- **BRIEF**: Working through the entries below, find how many lines include the string "header"; give only that number.

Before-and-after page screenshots
::::::::
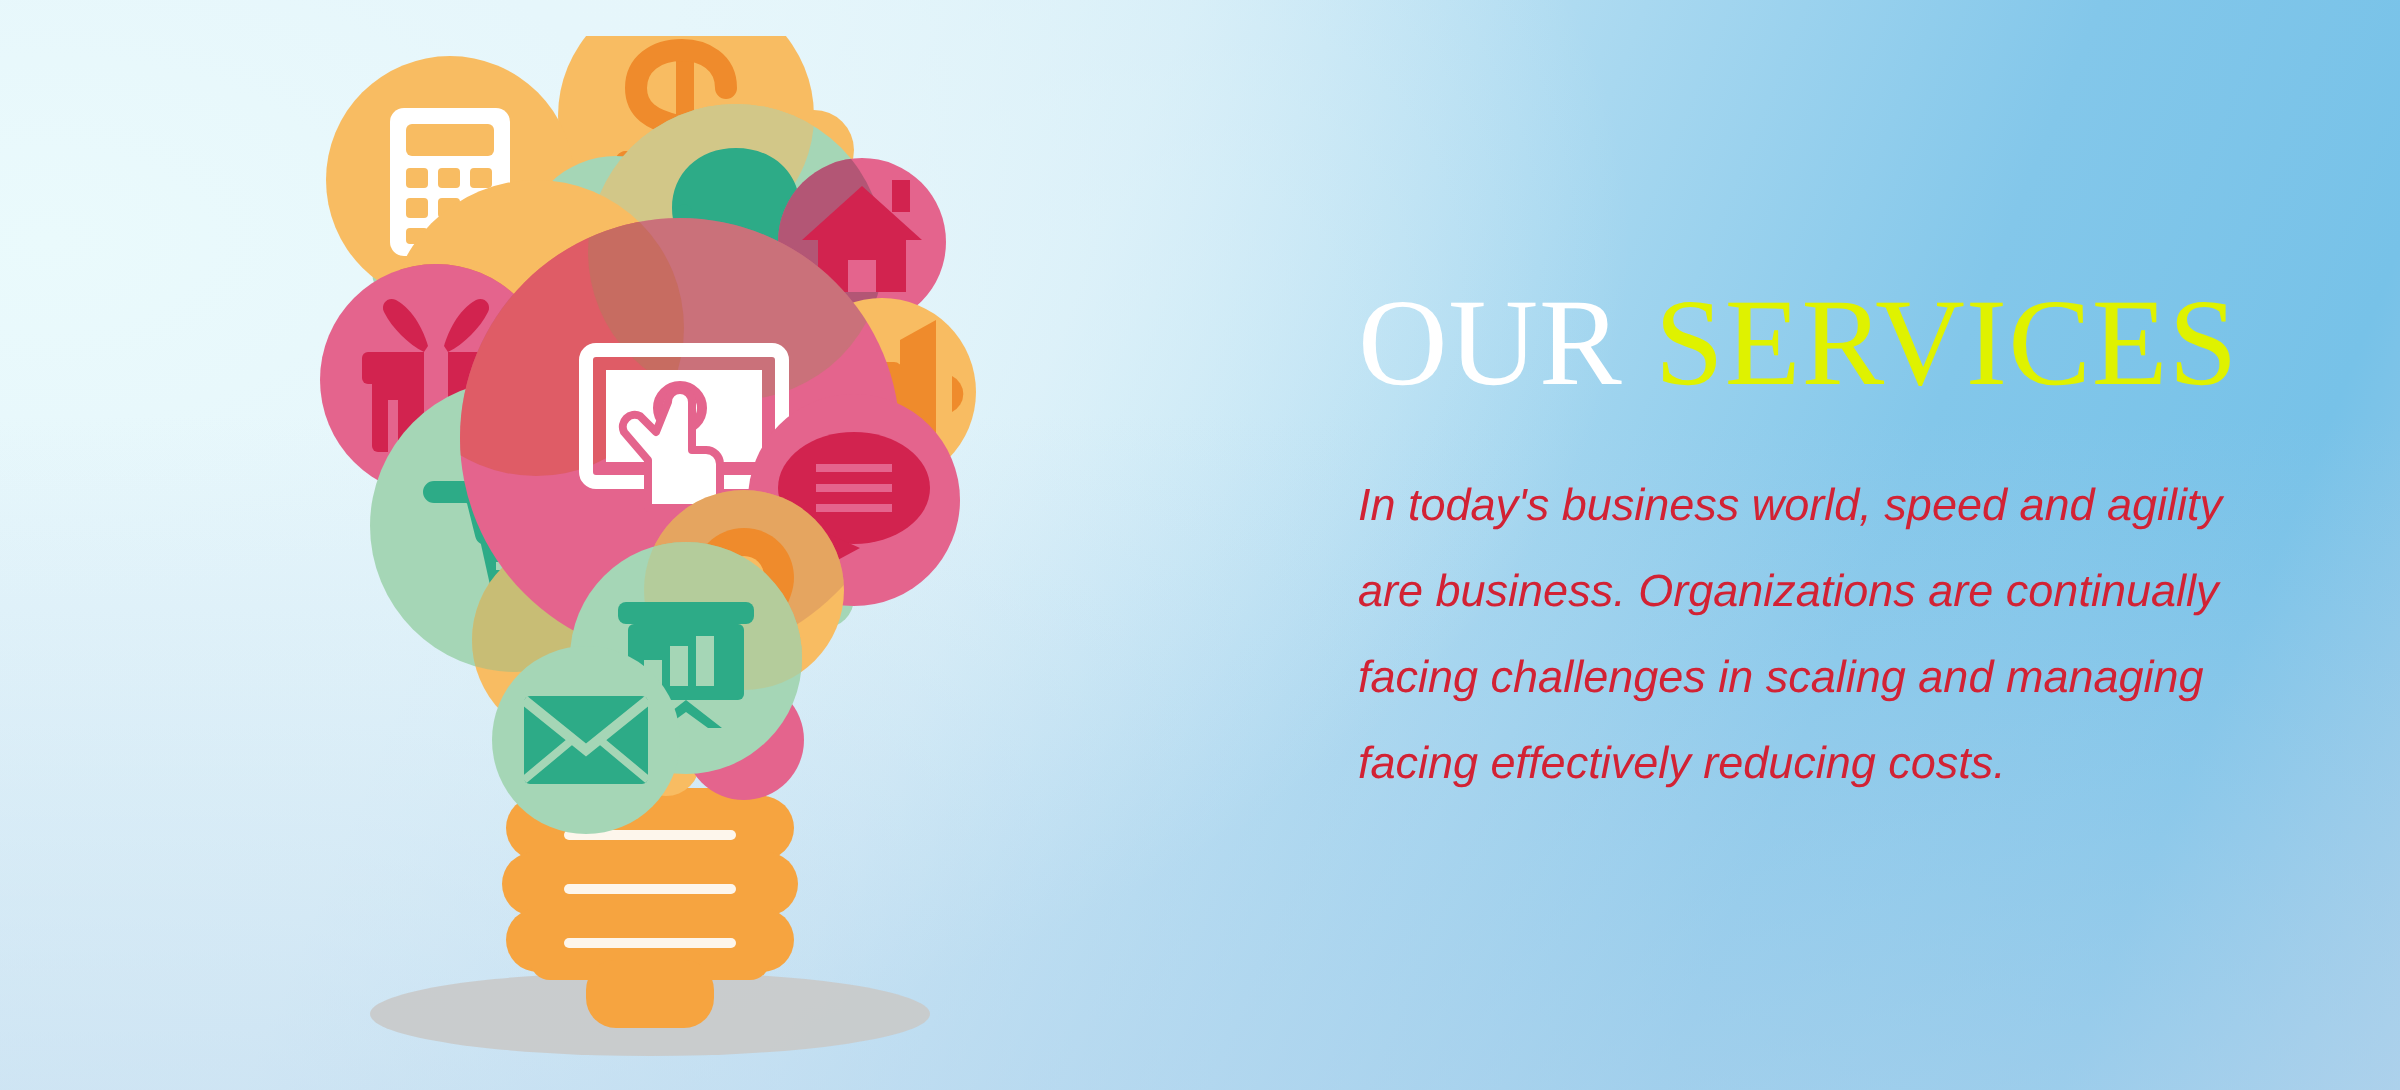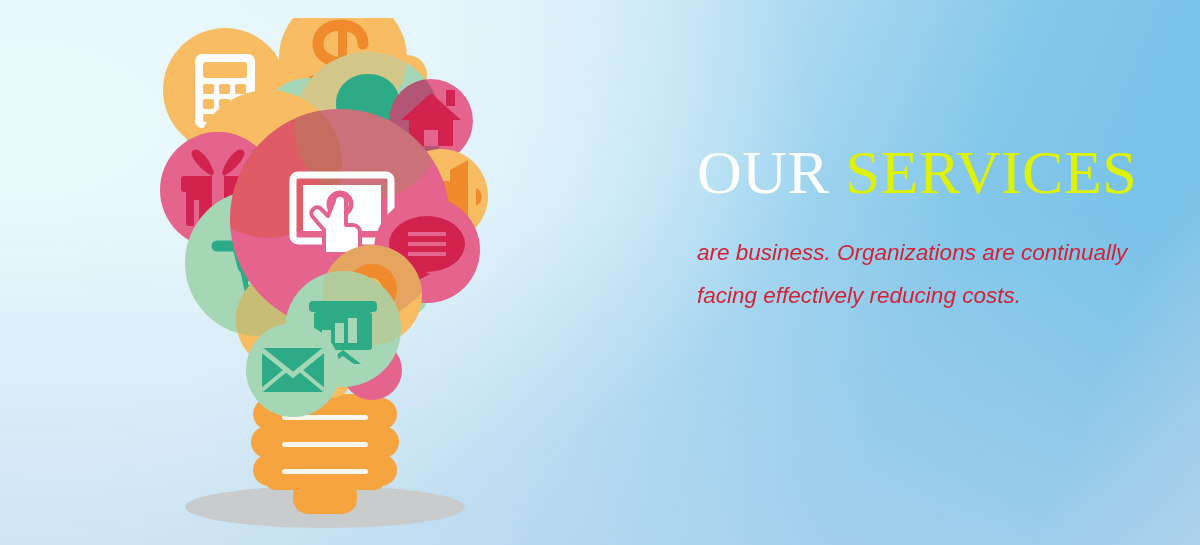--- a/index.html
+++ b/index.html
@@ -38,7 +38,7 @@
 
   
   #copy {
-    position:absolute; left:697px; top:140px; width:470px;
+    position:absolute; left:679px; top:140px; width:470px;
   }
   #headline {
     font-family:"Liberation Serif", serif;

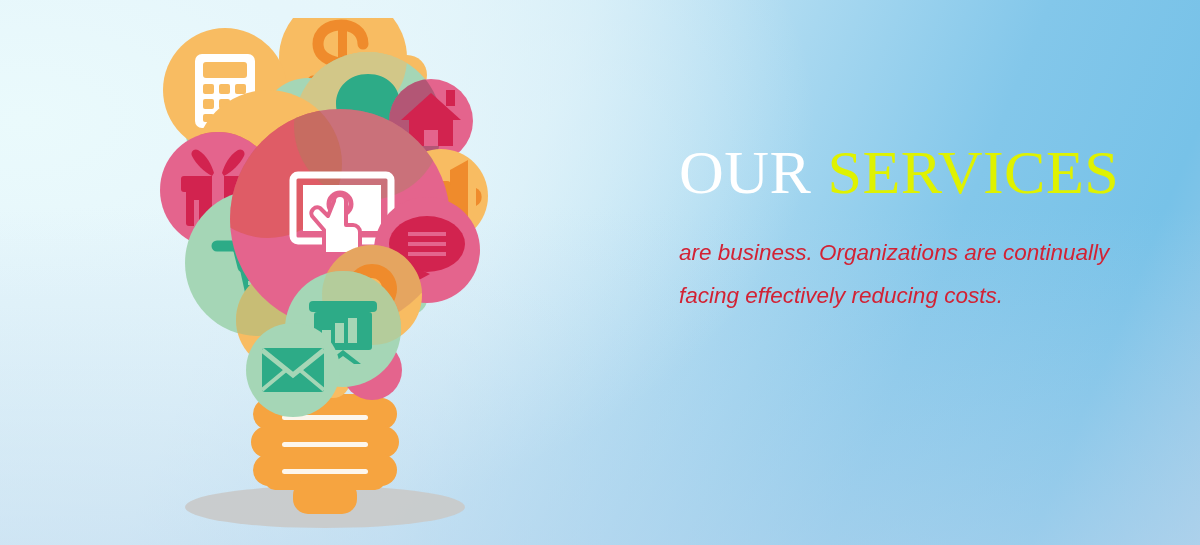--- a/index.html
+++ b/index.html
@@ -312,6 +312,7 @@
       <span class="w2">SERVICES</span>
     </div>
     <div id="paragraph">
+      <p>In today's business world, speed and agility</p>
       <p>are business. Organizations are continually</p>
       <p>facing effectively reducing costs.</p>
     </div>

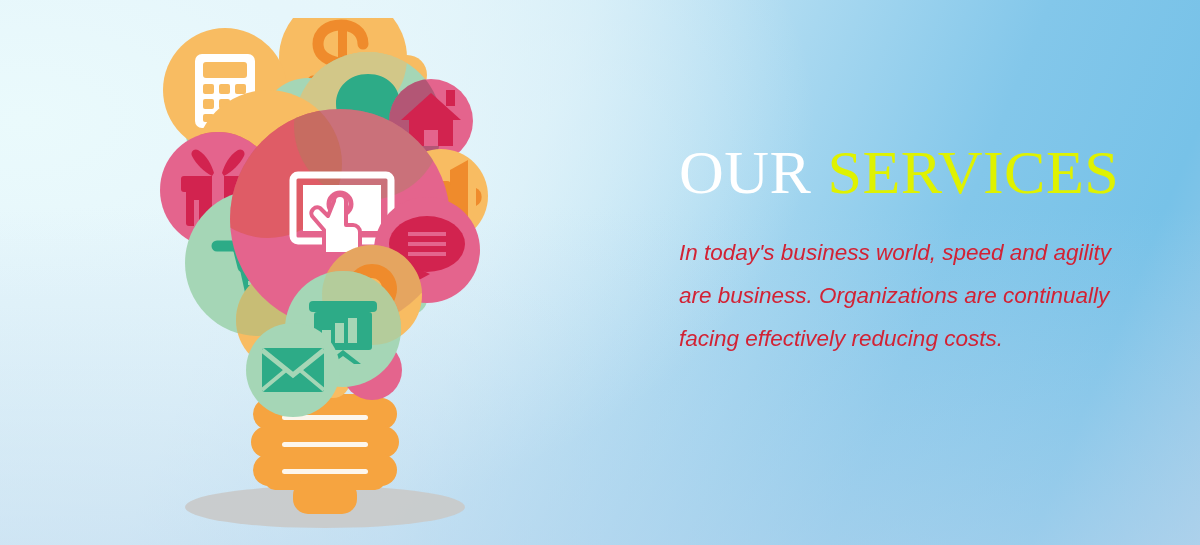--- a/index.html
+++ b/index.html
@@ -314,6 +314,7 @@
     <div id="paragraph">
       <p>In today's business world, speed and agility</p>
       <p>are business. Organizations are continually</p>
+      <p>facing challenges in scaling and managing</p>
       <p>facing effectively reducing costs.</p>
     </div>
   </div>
::::::::
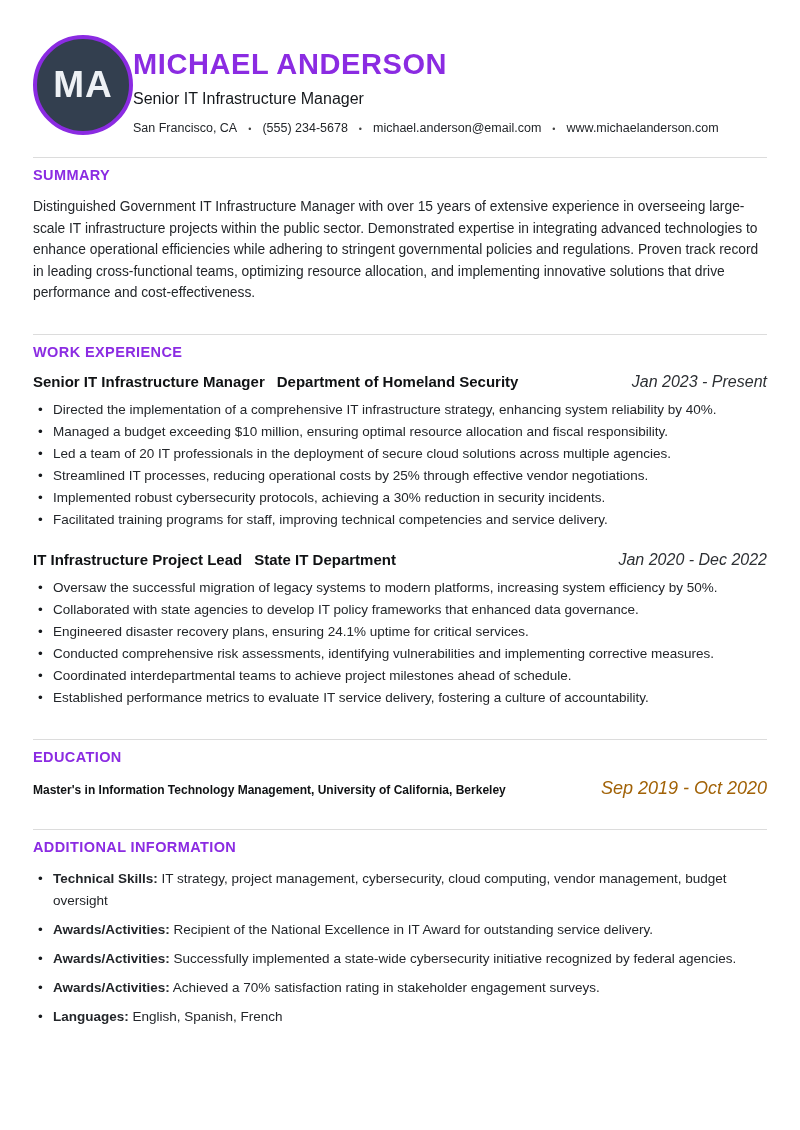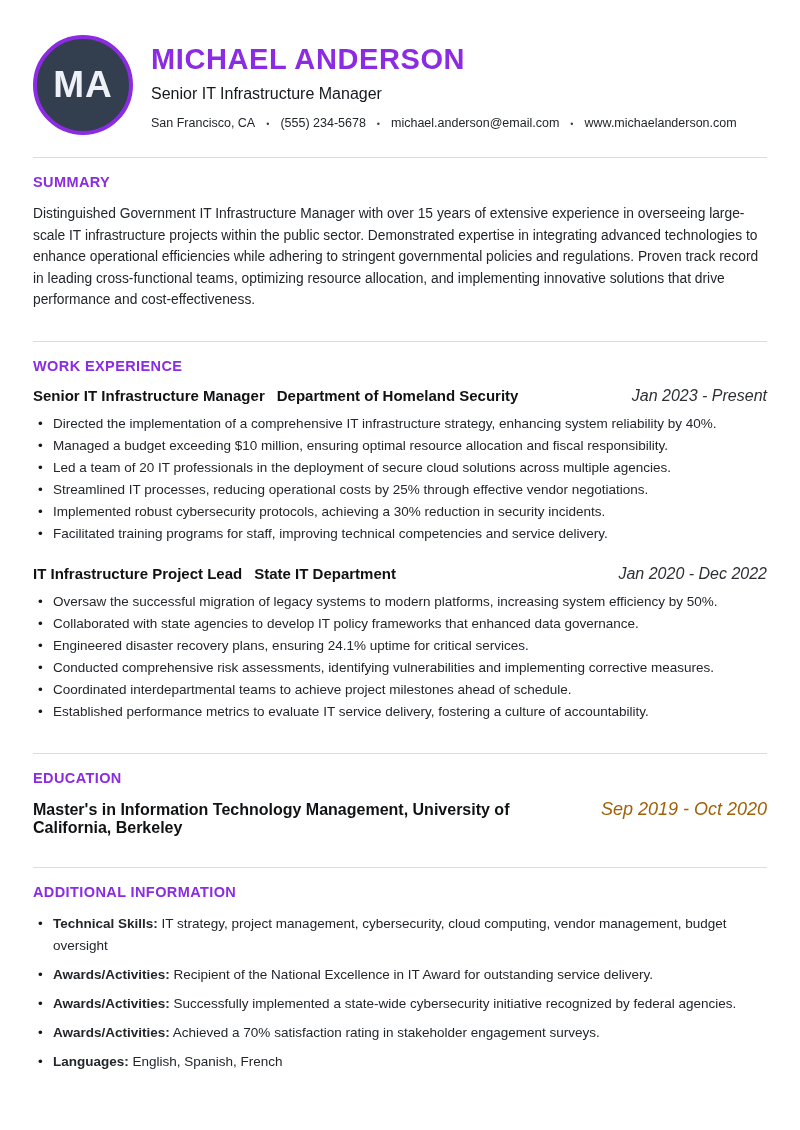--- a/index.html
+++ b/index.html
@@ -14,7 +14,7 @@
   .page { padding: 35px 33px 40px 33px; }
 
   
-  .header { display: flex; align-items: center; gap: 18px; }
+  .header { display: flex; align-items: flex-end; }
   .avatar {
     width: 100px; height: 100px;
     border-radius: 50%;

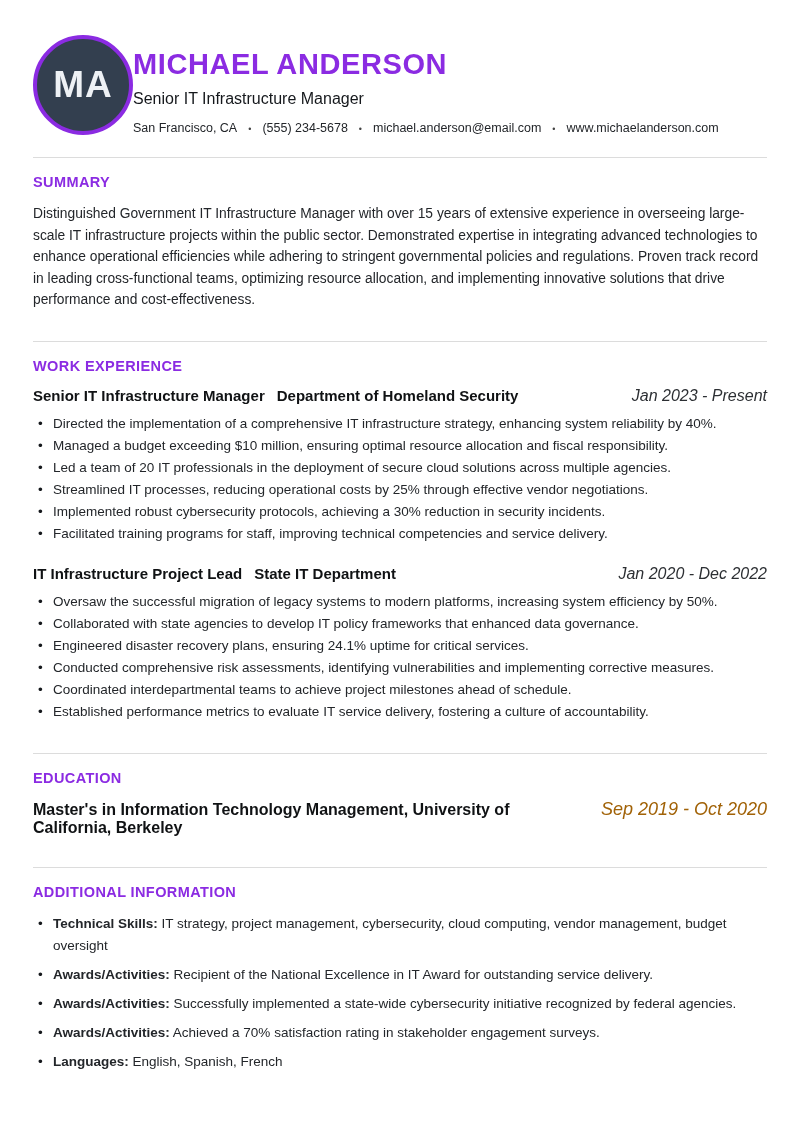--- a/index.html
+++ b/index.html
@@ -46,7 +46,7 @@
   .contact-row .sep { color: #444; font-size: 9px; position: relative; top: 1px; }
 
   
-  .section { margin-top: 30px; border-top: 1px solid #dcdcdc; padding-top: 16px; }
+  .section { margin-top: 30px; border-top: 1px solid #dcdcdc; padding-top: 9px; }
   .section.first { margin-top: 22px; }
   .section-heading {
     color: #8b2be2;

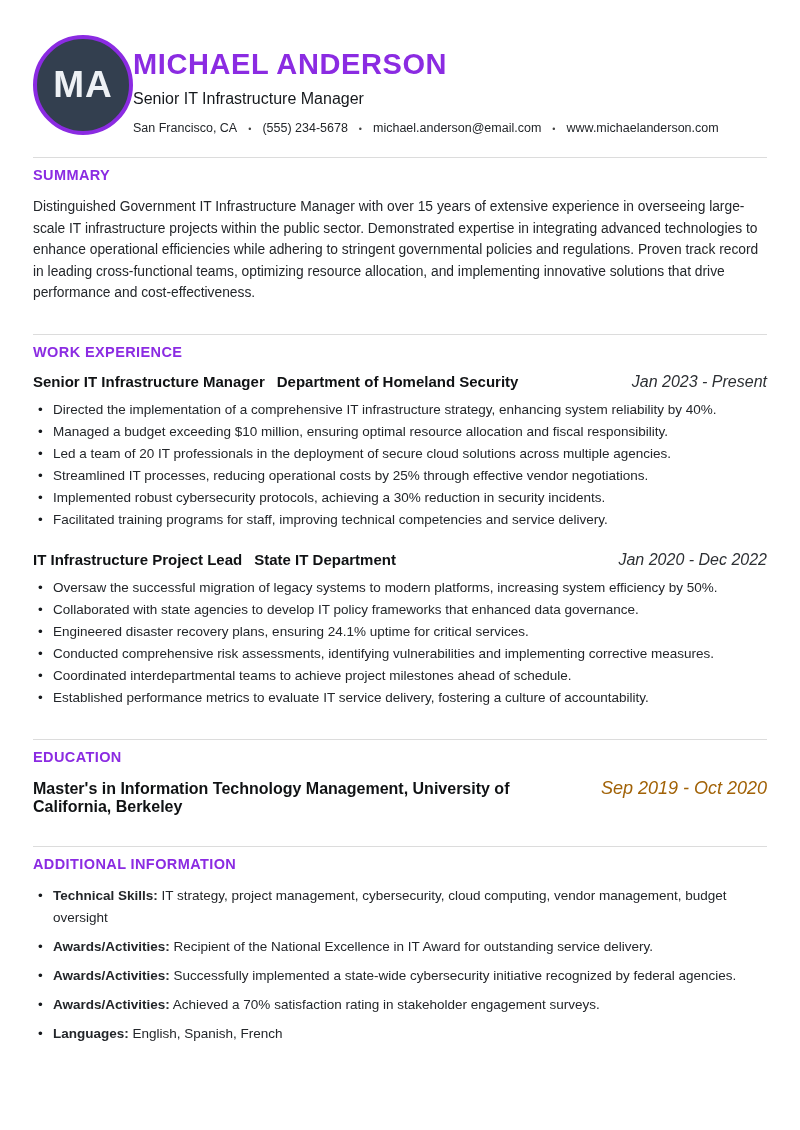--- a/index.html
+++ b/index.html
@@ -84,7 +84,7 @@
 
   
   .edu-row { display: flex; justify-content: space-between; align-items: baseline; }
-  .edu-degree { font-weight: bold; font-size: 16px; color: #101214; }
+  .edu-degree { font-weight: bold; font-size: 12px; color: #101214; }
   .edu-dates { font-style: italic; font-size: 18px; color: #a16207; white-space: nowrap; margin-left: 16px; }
::::::::
- **ANSWER BOX**: 2